To investigate pore throat structures in tight Paleogene reservoirs in the Jiyang depression, we use laser grain- size analysis and cast thin sections to examine petrologic composition and rock texture and use routine mercury injection, constant-rate mercury injection, and micron- scale and nano-scale CT scanning to examine pore throat structures in tight reservoirs. Reservoir classification is statistically performed based on pore-throat structure parameters, followed by the assessment of each tight reservoir type.
1. Tight reservoir classification and petrolofabric characteristics
1.1. Tight reservoir classification
In terms of tectonic setting and sedimentary origin, tight Paleogene reservoirs in the Jiyang depression are classified as tight sandy conglomerate and tight sandstone. The latter mainly refers to tight sandstone occurring in the sub-sags and ramp zones in a half-graben faulted lake basin, which is further classified as tight sandstone of turbidite facies, tight sandstone of deltaic front subfacies, and tight sandstone of shore-shallow lacustrine beach-bar microfacies of inshore shallow lake subfacies. Most of the sandstone is medium- and fine-grained sandstone and silty fine sandstone[16].
Tight sandy conglomerate, of inshore subaqueous fan facies, fan-delta facies, and sublacustrine fan facies, mainly occurs in the region with abrupt slope in a half-graben faulted lake basin. It lithologically consists of conglomerate, sandy conglomerate, pebbly sandstone, and pebbled sandstone. Gravels are common in tight sandy conglomerate, and sandy particles are mainly of medium and coarse grains.
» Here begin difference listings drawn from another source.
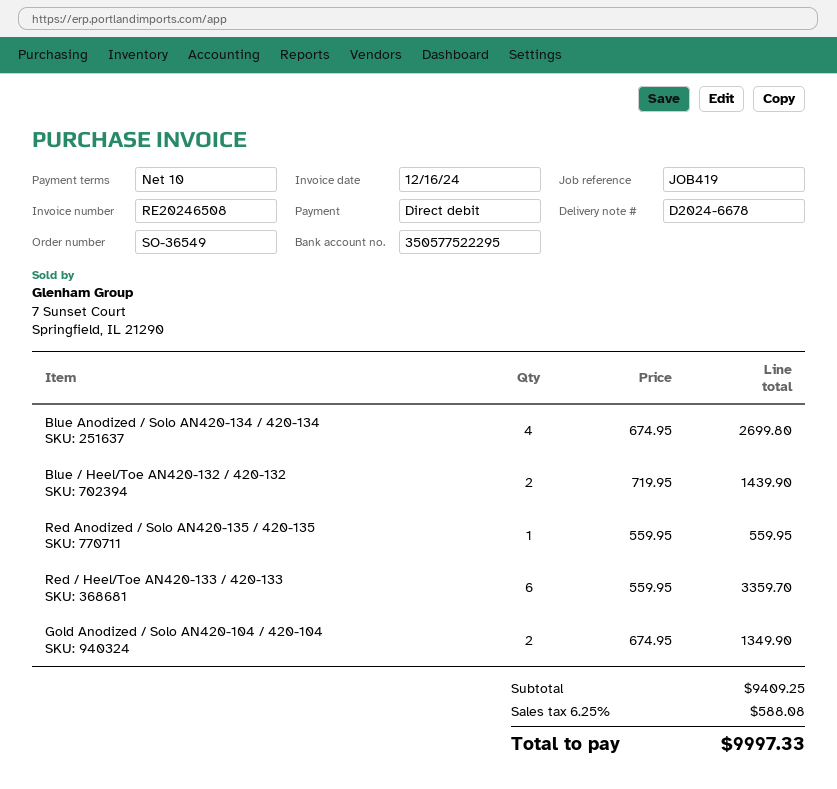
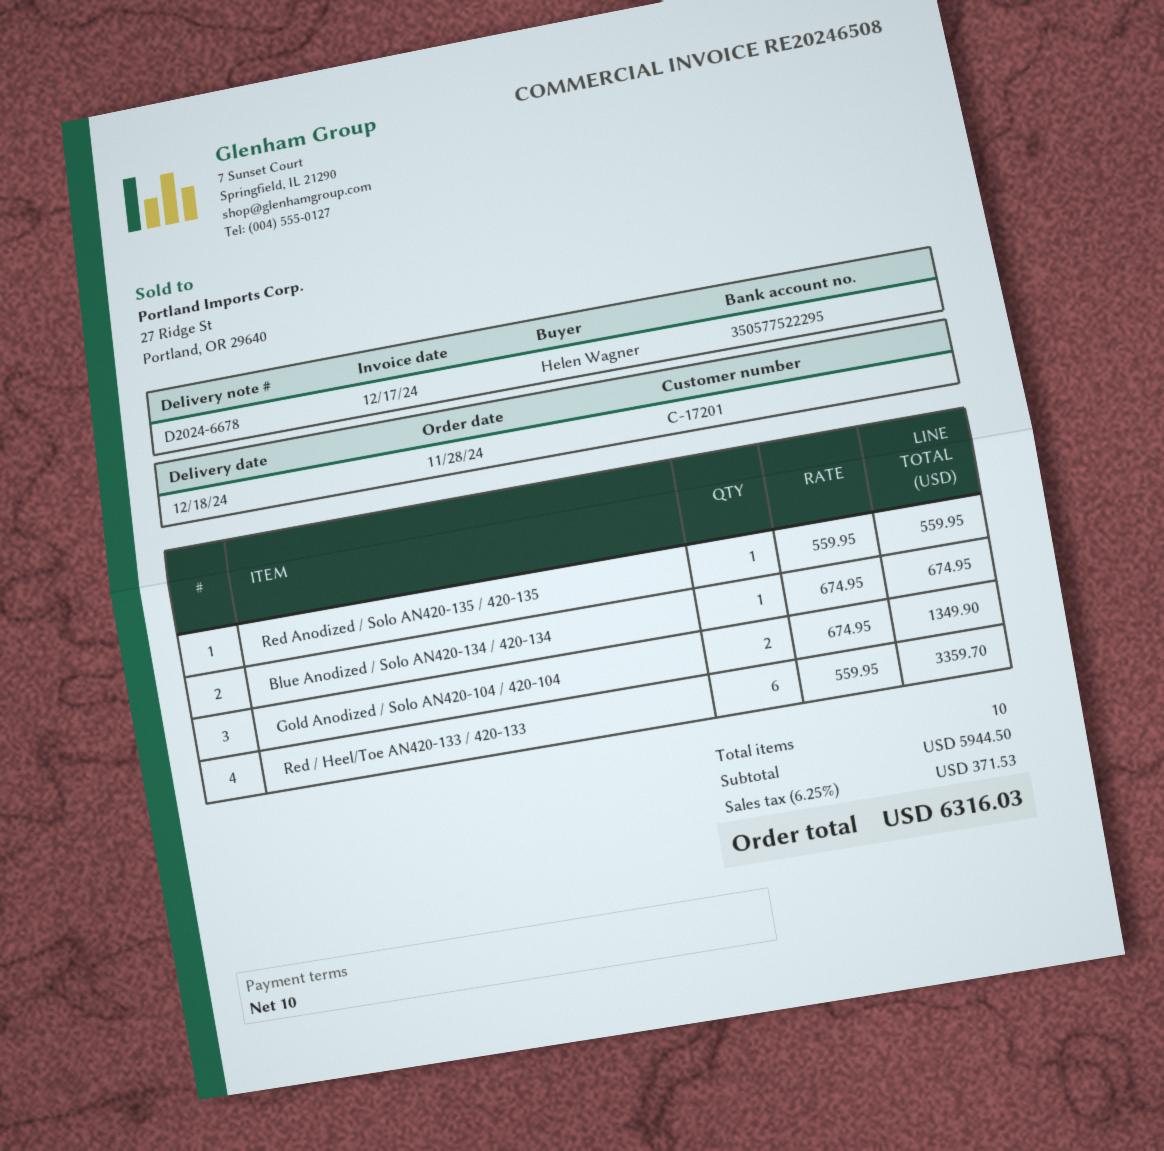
invoice date: 2024-12-16 -> 2024-12-17
Blue Anodized / Solo AN420-134 / 420-134: 4 x 674.95 = 2699.80 -> 1 x 674.95 = 674.95
Blue / Heel/Toe AN420-132 / 420-132: 2 x 719.95 = 1439.90 -> none
subtotal: 9409.25 -> 5944.50
tax: 6.25% = 588.08 -> 6.25% = 371.53
total: 9997.33 -> 6316.03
Despite their different sedimentary origins, these rocks are proximal gravity-flow deposits originating in rapid accumulation and thus exhibit similar constituents, texture, pore throat structures, and diagenetic features. All such sedimentary rocks as pebbled sandstone and conglomerate deposited in the abrupt slope zone are entitled tight sandy conglomerate.
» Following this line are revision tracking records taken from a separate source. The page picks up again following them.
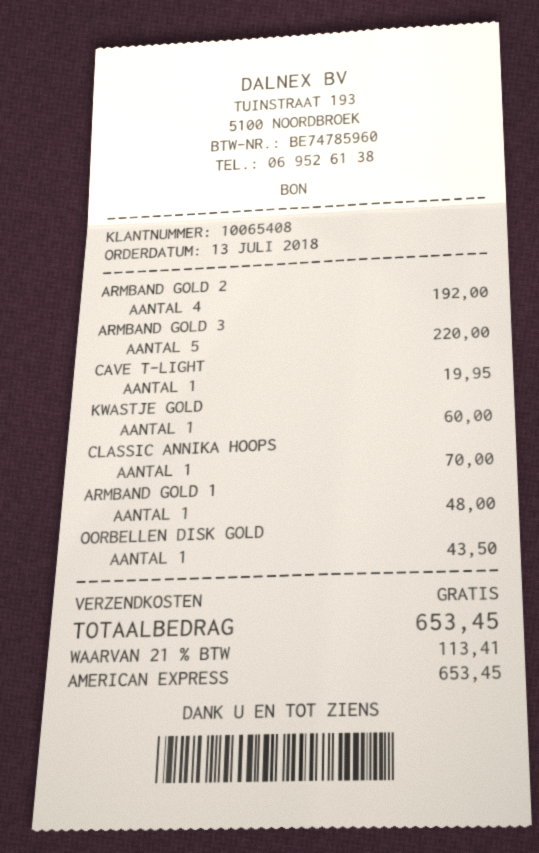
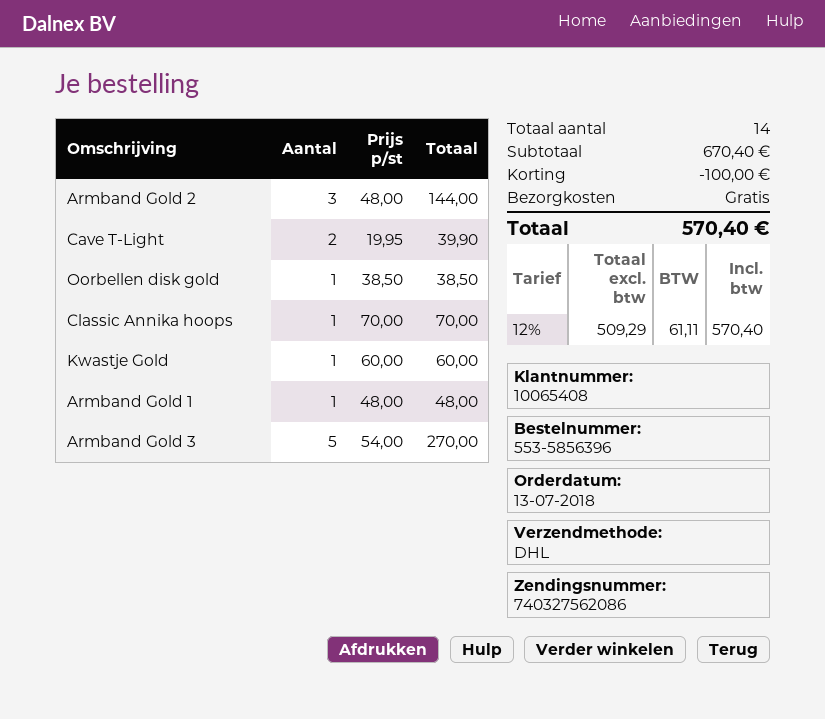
ARMBAND GOLD 2: 4 for 192.00 -> 3 for 144.00
ARMBAND GOLD 3: 5 for 220.00 -> 5 for 270.00
CAVE T-LIGHT: 1 for 19.95 -> 2 for 39.90
OORBELLEN DISK GOLD: 1 for 43.50 -> 1 for 38.50
discount: none -> 100.00
tax: 21% = 113.41 -> 12% = 61.11
total: 653.45 -> 570.40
Tight reservoirs in the Jiyang depression mainly reside in the third and fourth members of the Paleogene Shahejie Formation (Sha 3 and Sha 4 Members for short). As per petrophysical data of 4897 groups of cores, reservoir porosity is statistically measured to be smaller than 12% with the average of 7% and air permeability is measured to range (0.001-3.000)×10-3 μm2 with the average of 0.64×10-3 μm2. The samples with air permeability below 1×10-3 μm2 account for 77% of the total, and the samples with air permeability of (1-3)×10-3 μm2 account for 23% of the total. The ratio of the number of oil wells with tight reservoirs to the number of all oil wells is calculated to exceed 74% for all evaluation units. According to the national standard "Geological evaluating methods for tight oil"[6], these reservoirs are assessed to be tight reservoirs.
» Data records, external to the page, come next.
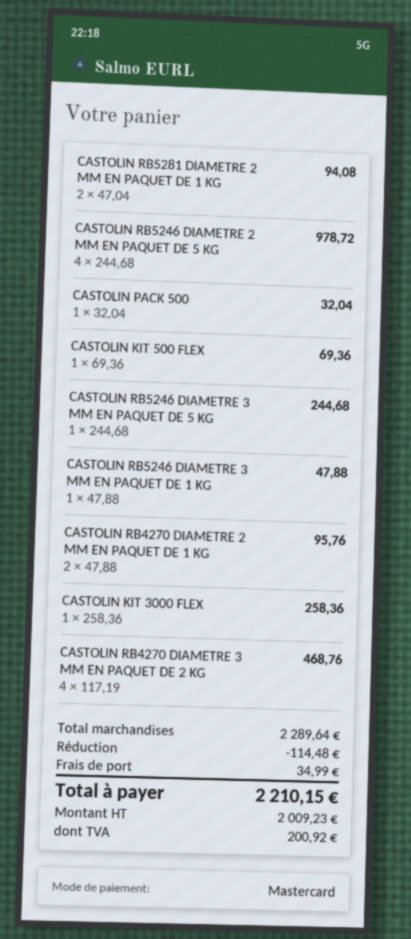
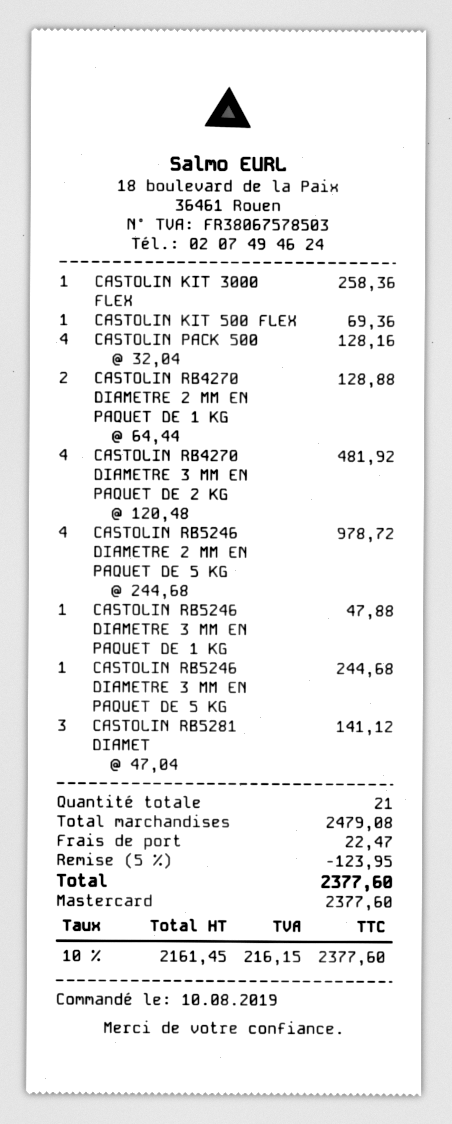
CASTOLIN RB5281 DIAMETRE 2 MM EN PAQUET DE 1 KG: 2 x 47.04 = 94.08 -> 3 x 47.04 = 141.12
CASTOLIN PACK 500: 1 x 32.04 = 32.04 -> 4 x 32.04 = 128.16
CASTOLIN RB4270 DIAMETRE 2 MM EN PAQUET DE 1 KG: 2 x 47.88 = 95.76 -> 2 x 64.44 = 128.88
CASTOLIN RB4270 DIAMETRE 3 MM EN PAQUET DE 2 KG: 4 x 117.19 = 468.76 -> 4 x 120.48 = 481.92
subtotal: 2289.64 -> 2479.08
discount: 114.48 -> 123.95
shipping: 34.99 -> 22.47
net: 2009.23 -> 2161.45
tax: 200.92 -> 216.15
total: 2210.15 -> 2377.60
Owing to the discrepancies in sedimentary environment and diagenetic process, Paleogene tight sandstone and sandy conglomerate in the Jiyang depression exhibit different permeabilities and oil contents at an equal porosity. This means that routine porosity-based reservoir evaluation methods are not feasible for tight reservoir assessment. As per mass data of mercury injection, there is a good correlation between reservoir permeability and pore throat structure. Thus, it is necessary to investigate pore throat structures in the tight reservoirs in the Jiyang depression and accomplish reservoir classification based on pore throat structure.
1.2. Material composition of tight reservoir
As per the data of 2013 groups of tight sandstone and sandy conglomerate cast thin sections acquired from the Paleogene in the Jiyang depression, sandstone samples have low quartz content, high feldspar and debris contents, and low component maturity (Fig. 1a). Tight sandstone particles of turbidite facies, deltaic front subfacies, and shore-shallow lacustrine beach-bar microfacies of inshore shallow lake subfacies show highly consistent constituents and have similiar close quartz, feldspar, and debris contents. Pebbly sandstone and pebbled sandstone in tight sandy conglomerate have low quartz content of 30.7% on average and high feldspar and debris contents of 38.5% and 30.8%, respectively (Table 1).
Fig. 1.
Fig. 1.
Triangular plots of sandstone classification and debris constituents in tight Paleogene reservoirs, the Jiyang depression.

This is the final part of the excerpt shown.